* PROBLEM STATEMENT
Copy nothing from the entries below except the lines from the one containing "filter: none -> širina_v2 != 4" through the one containing "LK786121 | Waarde: 11640 -> 11664", and copy those exactly.

*** EXERCISE DATA Section Begins ***

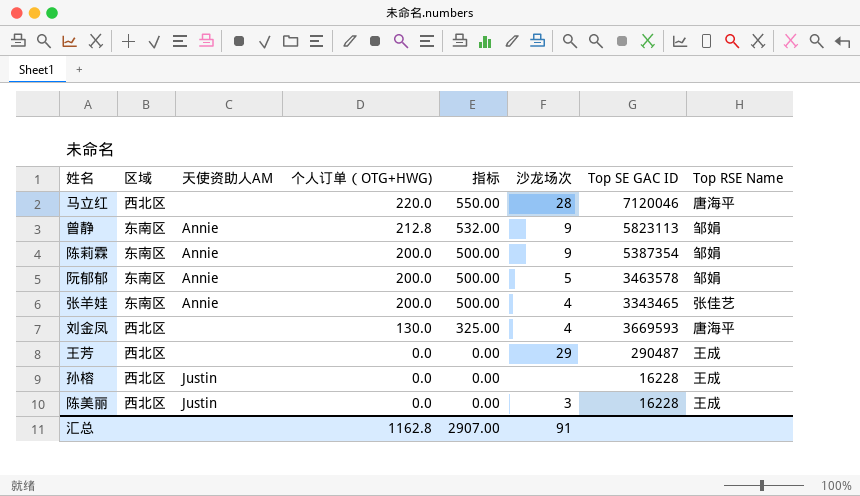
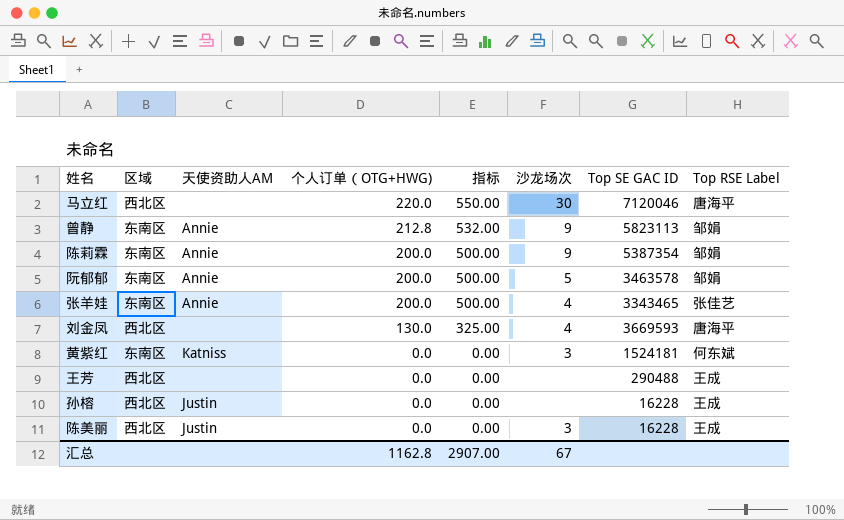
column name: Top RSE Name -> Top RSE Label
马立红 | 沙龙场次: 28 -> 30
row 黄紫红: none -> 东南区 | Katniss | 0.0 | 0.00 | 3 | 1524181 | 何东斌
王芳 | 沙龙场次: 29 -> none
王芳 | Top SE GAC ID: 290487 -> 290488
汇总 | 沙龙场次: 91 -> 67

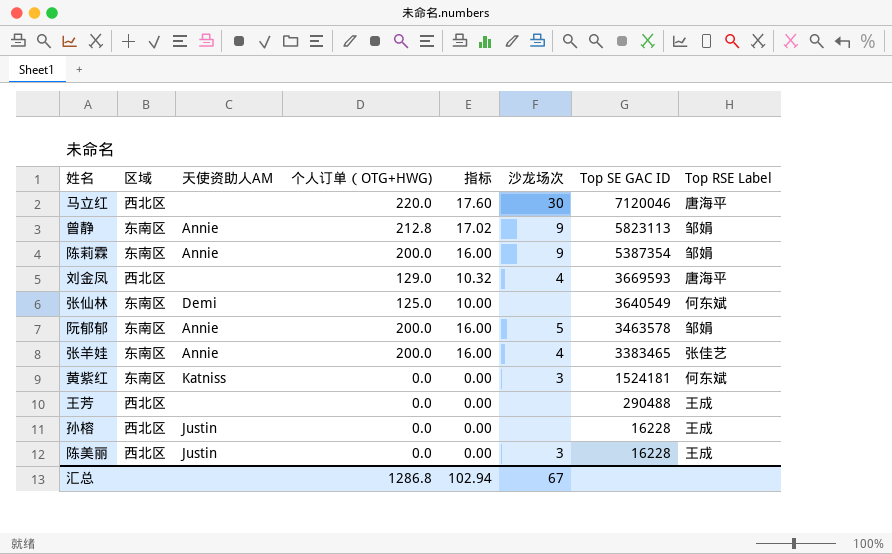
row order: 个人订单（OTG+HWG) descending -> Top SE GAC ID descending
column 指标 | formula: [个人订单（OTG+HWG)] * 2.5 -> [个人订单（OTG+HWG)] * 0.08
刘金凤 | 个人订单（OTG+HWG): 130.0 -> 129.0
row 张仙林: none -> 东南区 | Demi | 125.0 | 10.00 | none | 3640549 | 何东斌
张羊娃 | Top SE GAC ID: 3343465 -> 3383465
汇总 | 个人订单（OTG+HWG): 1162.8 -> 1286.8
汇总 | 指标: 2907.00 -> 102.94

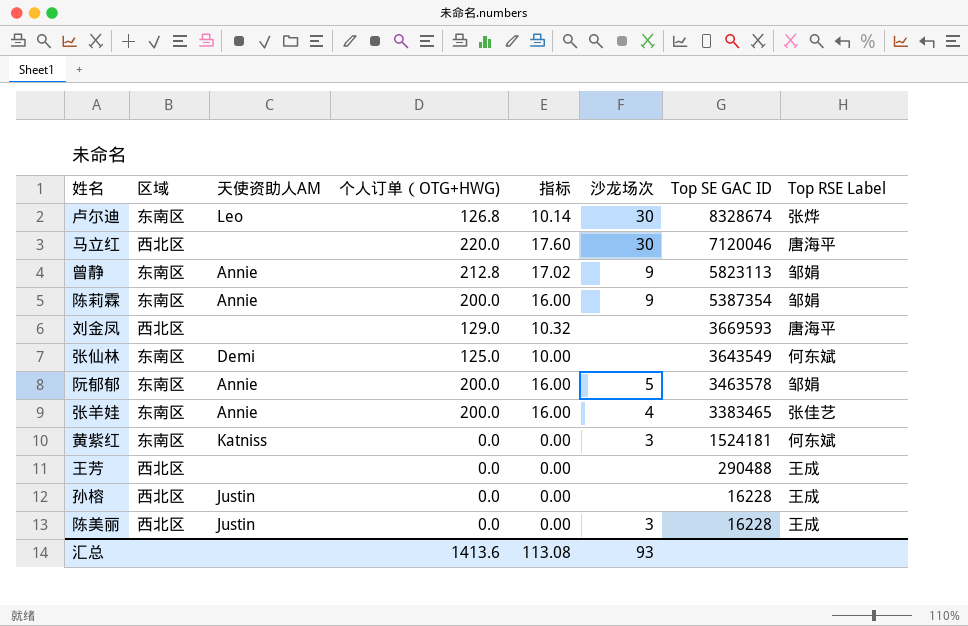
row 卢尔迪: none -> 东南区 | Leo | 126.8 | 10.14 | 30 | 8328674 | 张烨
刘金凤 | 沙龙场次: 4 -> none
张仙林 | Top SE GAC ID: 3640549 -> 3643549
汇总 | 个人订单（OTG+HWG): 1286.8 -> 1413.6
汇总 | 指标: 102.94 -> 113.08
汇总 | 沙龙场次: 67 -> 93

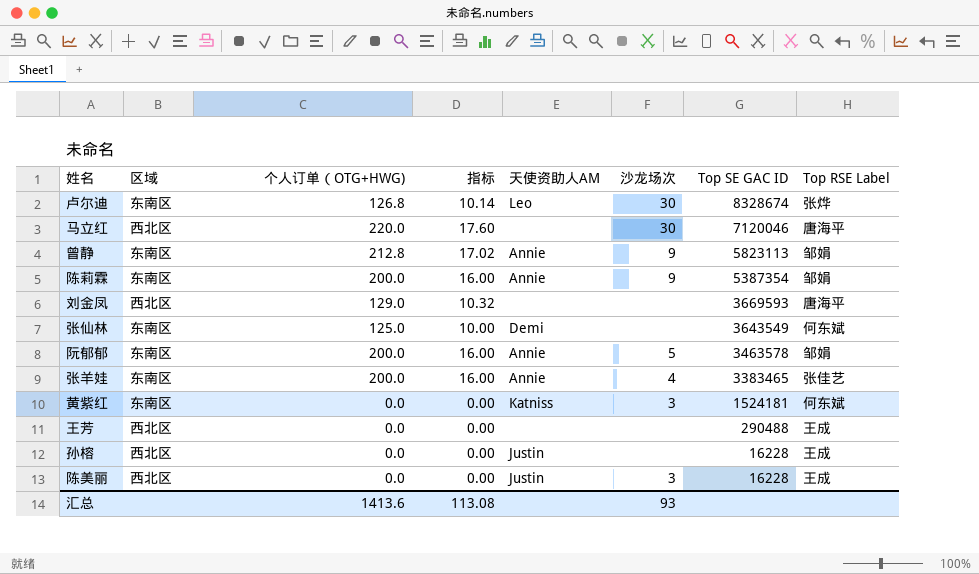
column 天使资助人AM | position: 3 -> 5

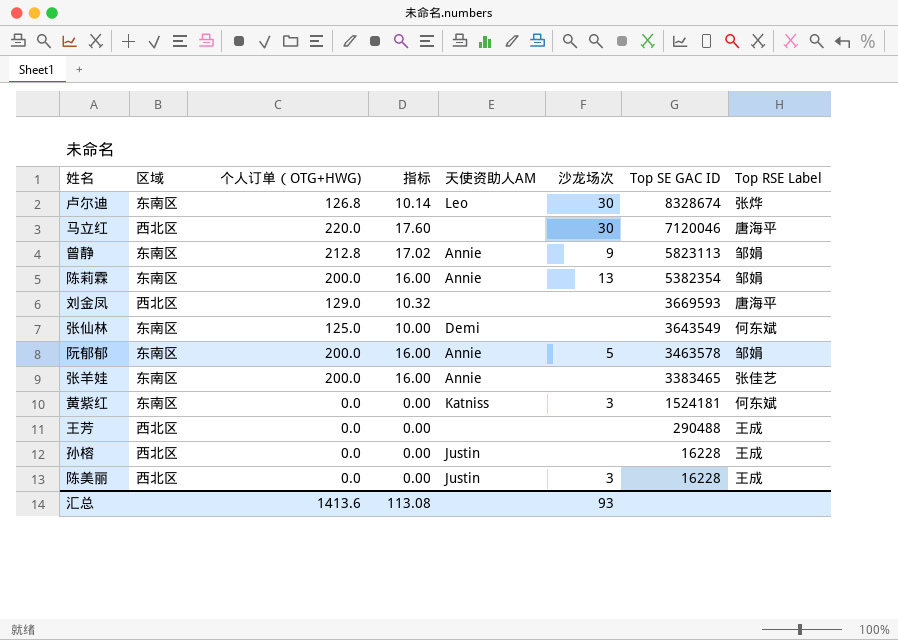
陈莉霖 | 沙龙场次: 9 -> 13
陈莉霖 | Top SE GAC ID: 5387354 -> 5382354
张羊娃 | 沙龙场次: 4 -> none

*** EXERCISE DATA Section Ends ***
*** EXERCISE DATA Section Begins ***

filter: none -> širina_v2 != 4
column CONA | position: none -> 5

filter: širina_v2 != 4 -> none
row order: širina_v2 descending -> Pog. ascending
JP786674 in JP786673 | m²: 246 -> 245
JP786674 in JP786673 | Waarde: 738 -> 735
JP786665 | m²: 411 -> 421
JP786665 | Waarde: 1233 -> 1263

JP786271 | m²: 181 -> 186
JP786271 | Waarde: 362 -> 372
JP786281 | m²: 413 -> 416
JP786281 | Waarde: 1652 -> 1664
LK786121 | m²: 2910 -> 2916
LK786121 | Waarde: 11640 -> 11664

*** EXERCISE DATA Section Ends ***

* SOLUTION TO THE PROBLEM
filter: none -> širina_v2 != 4
column CONA | position: none -> 5

filter: širina_v2 != 4 -> none
row order: širina_v2 descending -> Pog. ascending
JP786674 in JP786673 | m²: 246 -> 245
JP786674 in JP786673 | Waarde: 738 -> 735
JP786665 | m²: 411 -> 421
JP786665 | Waarde: 1233 -> 1263

JP786271 | m²: 181 -> 186
JP786271 | Waarde: 362 -> 372
JP786281 | m²: 413 -> 416
JP786281 | Waarde: 1652 -> 1664
LK786121 | m²: 2910 -> 2916
LK786121 | Waarde: 11640 -> 11664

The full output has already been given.